▶ [Requirement]:
Nothing outside the lines below from the one containing "(678, 133) none -> [527,91,581,101] make sure" through the one containing "[427,387,539,399] 5.3/clang_64/mkspecs ->" is to be printed; print those exactly, ends included, and drop the pictures.

Dataset extract START

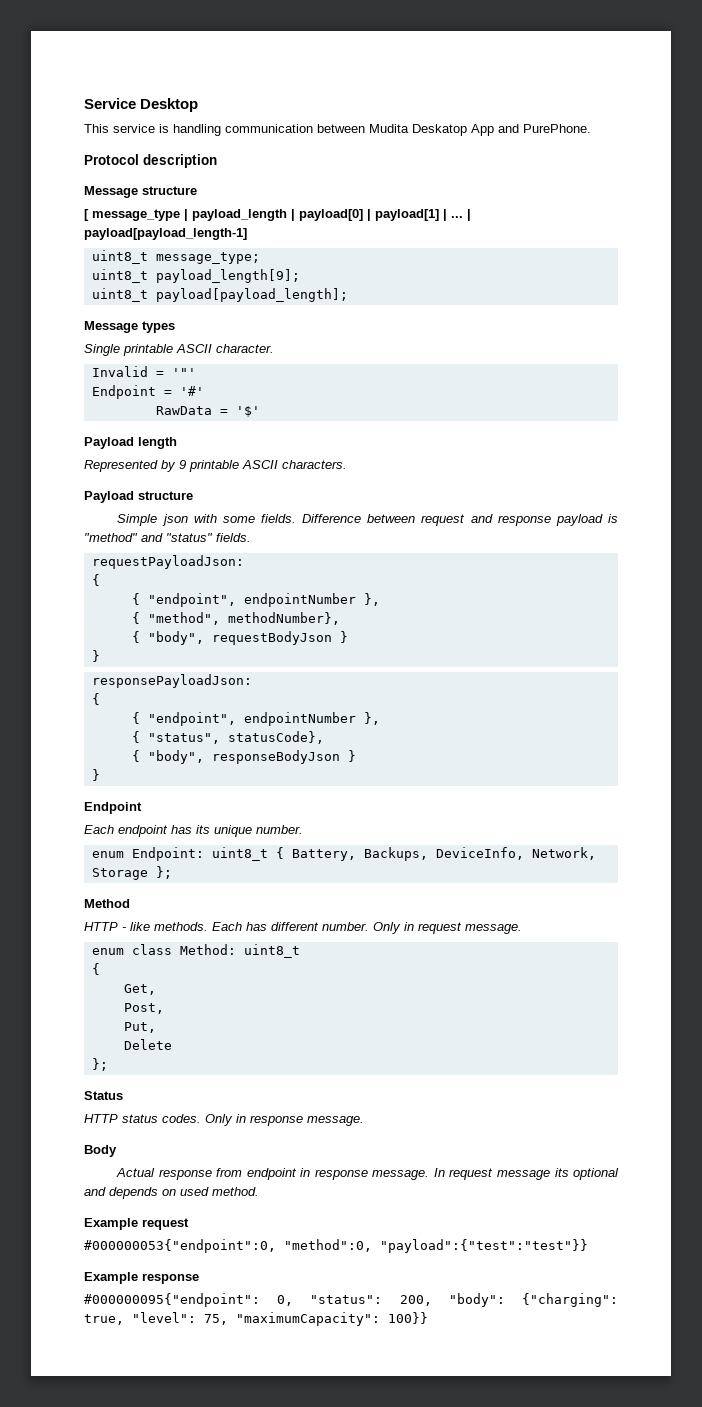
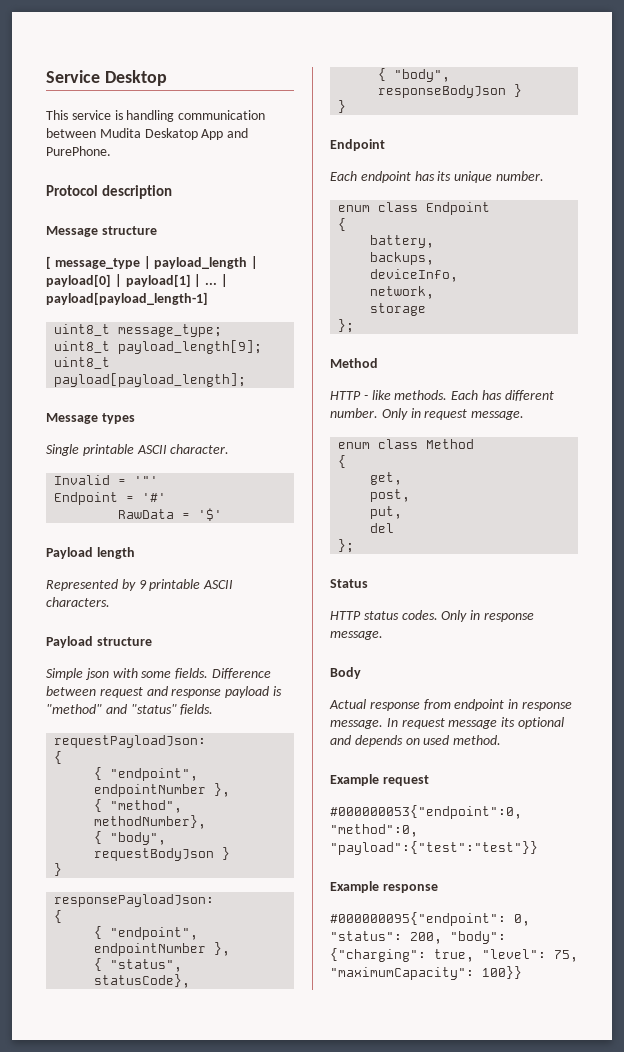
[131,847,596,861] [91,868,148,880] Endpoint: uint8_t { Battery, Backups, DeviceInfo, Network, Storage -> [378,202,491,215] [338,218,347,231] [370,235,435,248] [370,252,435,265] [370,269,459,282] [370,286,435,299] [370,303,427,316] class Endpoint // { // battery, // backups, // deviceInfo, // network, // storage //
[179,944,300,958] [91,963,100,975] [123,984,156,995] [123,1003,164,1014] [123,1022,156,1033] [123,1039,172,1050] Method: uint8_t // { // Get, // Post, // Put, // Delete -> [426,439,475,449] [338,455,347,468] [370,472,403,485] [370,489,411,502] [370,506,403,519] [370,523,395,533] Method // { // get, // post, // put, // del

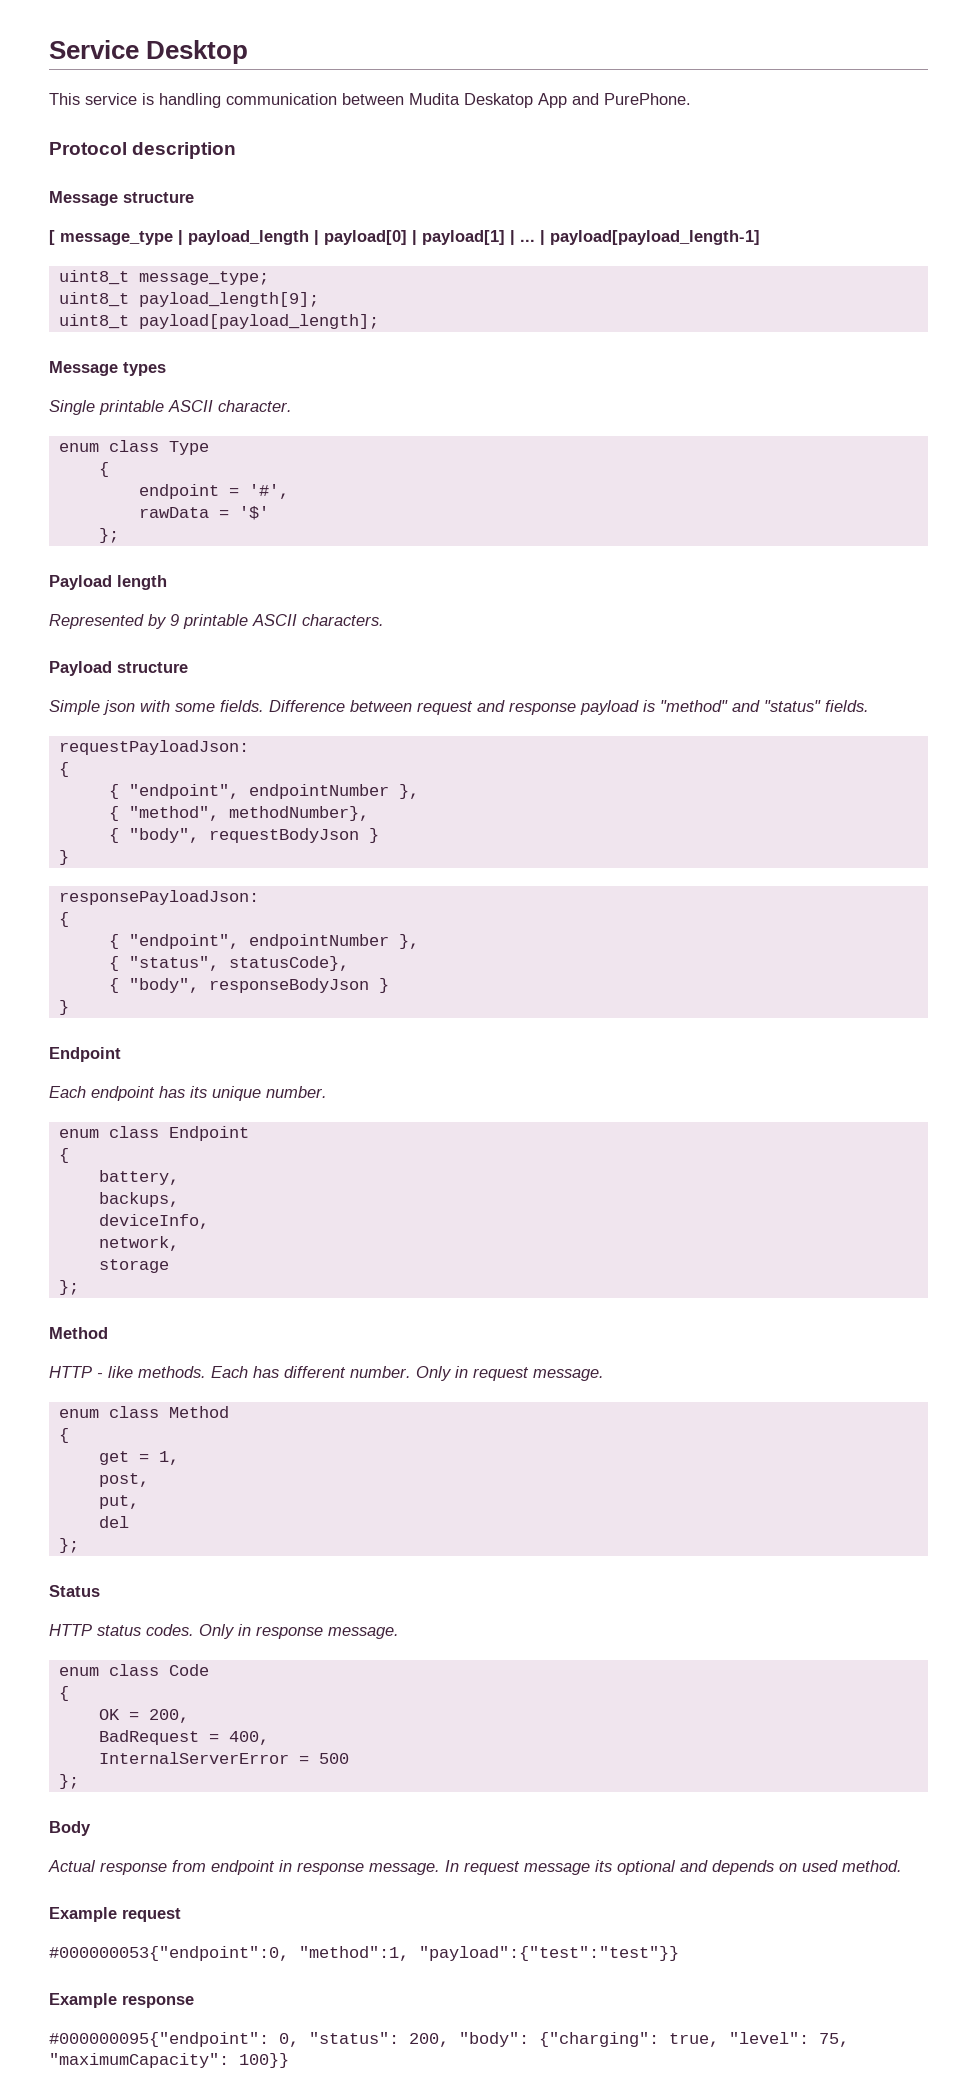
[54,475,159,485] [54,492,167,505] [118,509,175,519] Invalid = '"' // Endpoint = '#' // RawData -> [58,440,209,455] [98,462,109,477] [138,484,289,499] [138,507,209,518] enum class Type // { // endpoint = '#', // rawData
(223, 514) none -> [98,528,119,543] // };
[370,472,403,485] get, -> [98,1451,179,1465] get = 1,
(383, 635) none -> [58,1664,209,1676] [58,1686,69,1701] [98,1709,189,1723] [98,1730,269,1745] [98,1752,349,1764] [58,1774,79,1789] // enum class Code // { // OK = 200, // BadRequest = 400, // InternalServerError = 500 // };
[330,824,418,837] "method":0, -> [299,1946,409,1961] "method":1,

Dataset extract END
Dataset extract START

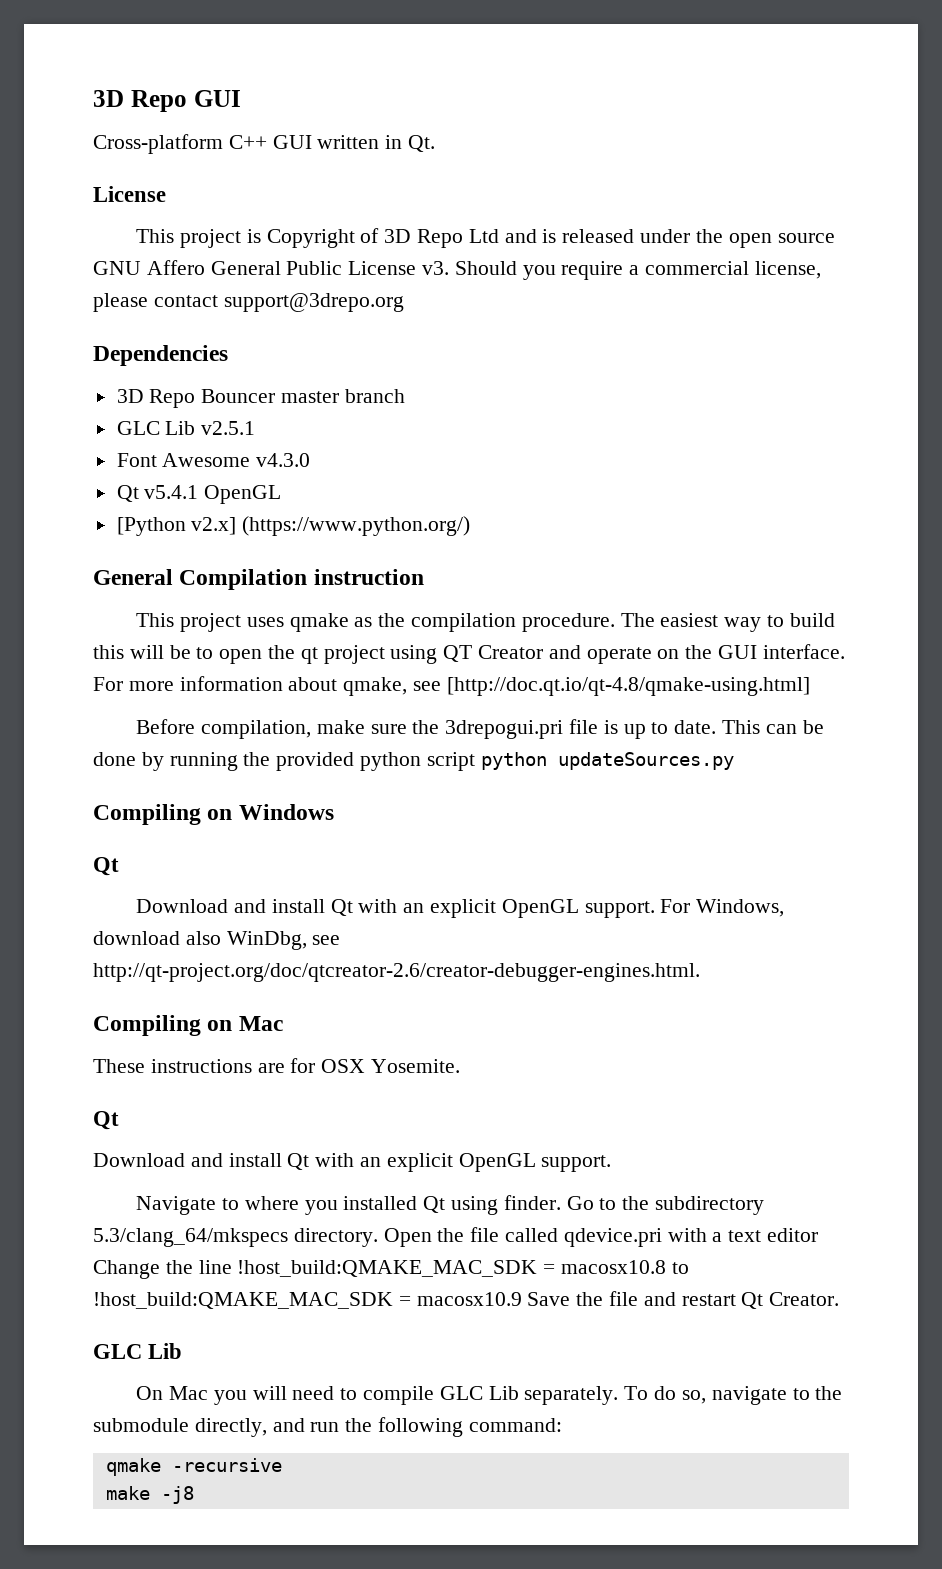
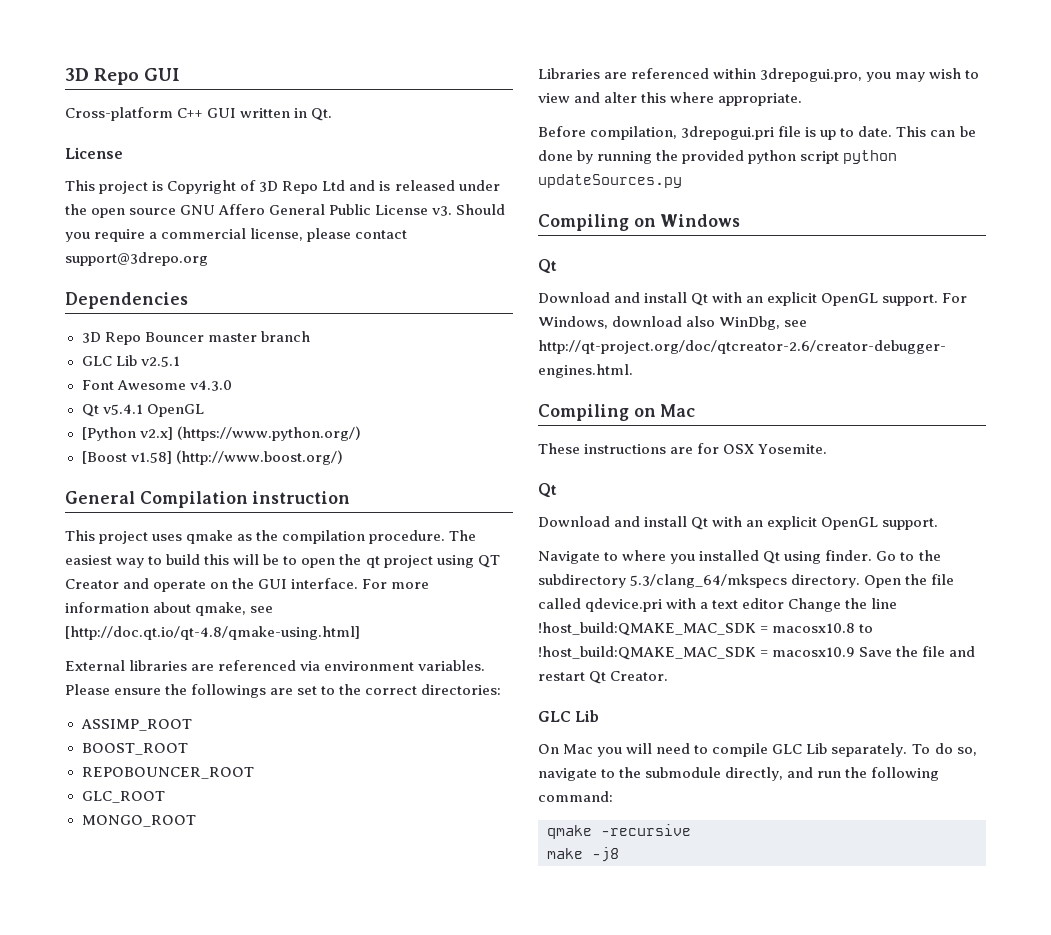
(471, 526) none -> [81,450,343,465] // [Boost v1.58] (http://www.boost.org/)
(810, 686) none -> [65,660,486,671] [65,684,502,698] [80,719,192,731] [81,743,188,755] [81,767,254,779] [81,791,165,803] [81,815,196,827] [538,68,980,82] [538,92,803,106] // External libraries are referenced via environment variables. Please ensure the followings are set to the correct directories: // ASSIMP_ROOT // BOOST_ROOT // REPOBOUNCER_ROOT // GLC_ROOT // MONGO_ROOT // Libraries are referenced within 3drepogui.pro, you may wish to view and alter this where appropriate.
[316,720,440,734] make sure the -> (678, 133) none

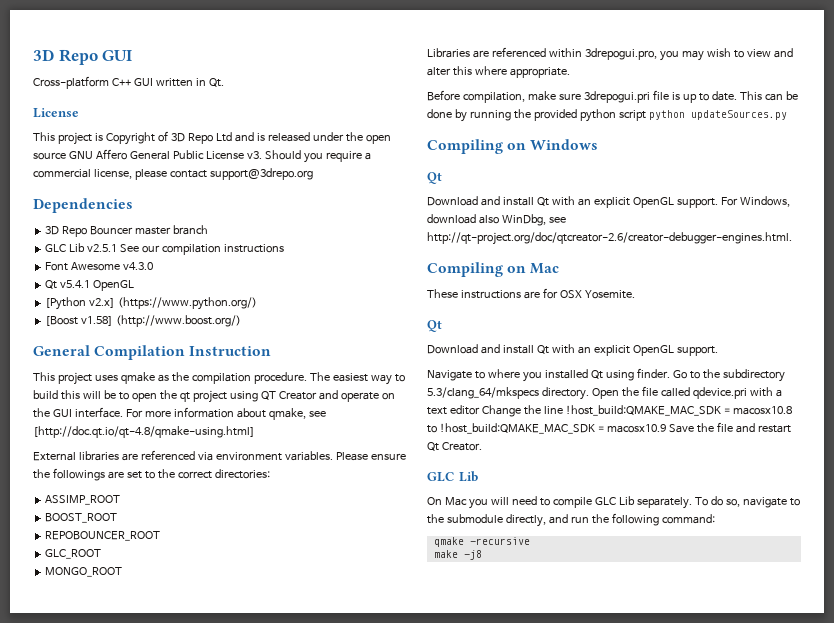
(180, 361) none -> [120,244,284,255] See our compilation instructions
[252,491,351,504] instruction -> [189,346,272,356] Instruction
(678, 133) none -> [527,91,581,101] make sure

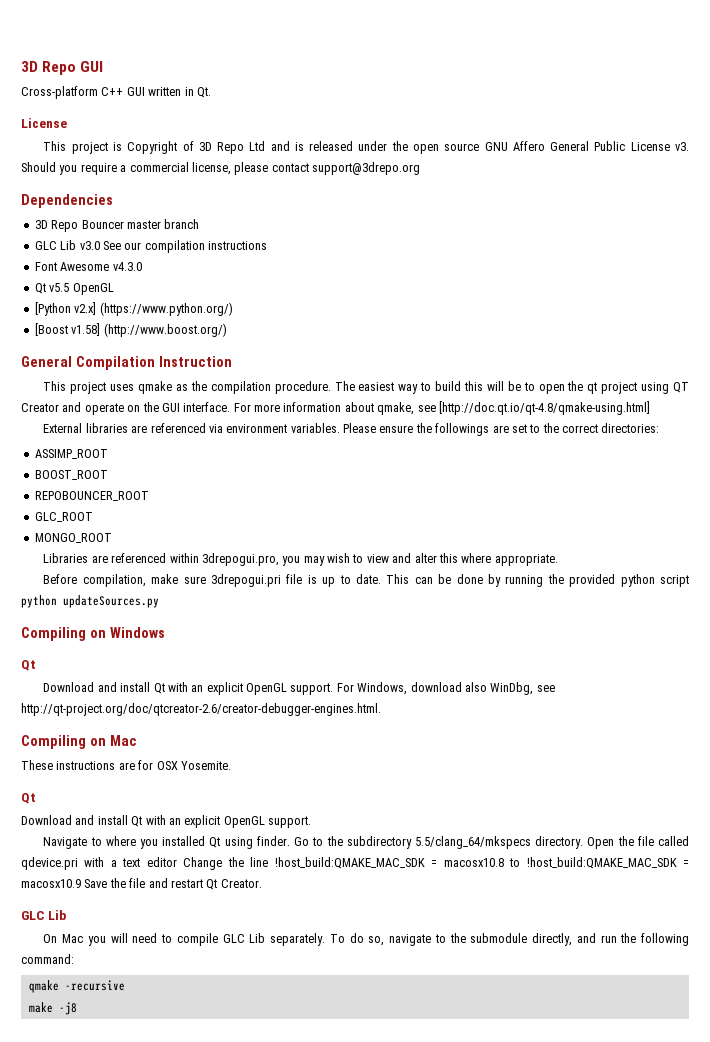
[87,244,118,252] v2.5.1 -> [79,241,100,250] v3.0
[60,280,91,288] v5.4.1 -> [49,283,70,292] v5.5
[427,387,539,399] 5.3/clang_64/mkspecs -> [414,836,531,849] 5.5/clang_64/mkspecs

Dataset extract END

▶ [Answer below]:
(678, 133) none -> [527,91,581,101] make sure

[87,244,118,252] v2.5.1 -> [79,241,100,250] v3.0
[60,280,91,288] v5.4.1 -> [49,283,70,292] v5.5
[427,387,539,399] 5.3/clang_64/mkspecs -> [414,836,531,849] 5.5/clang_64/mkspecs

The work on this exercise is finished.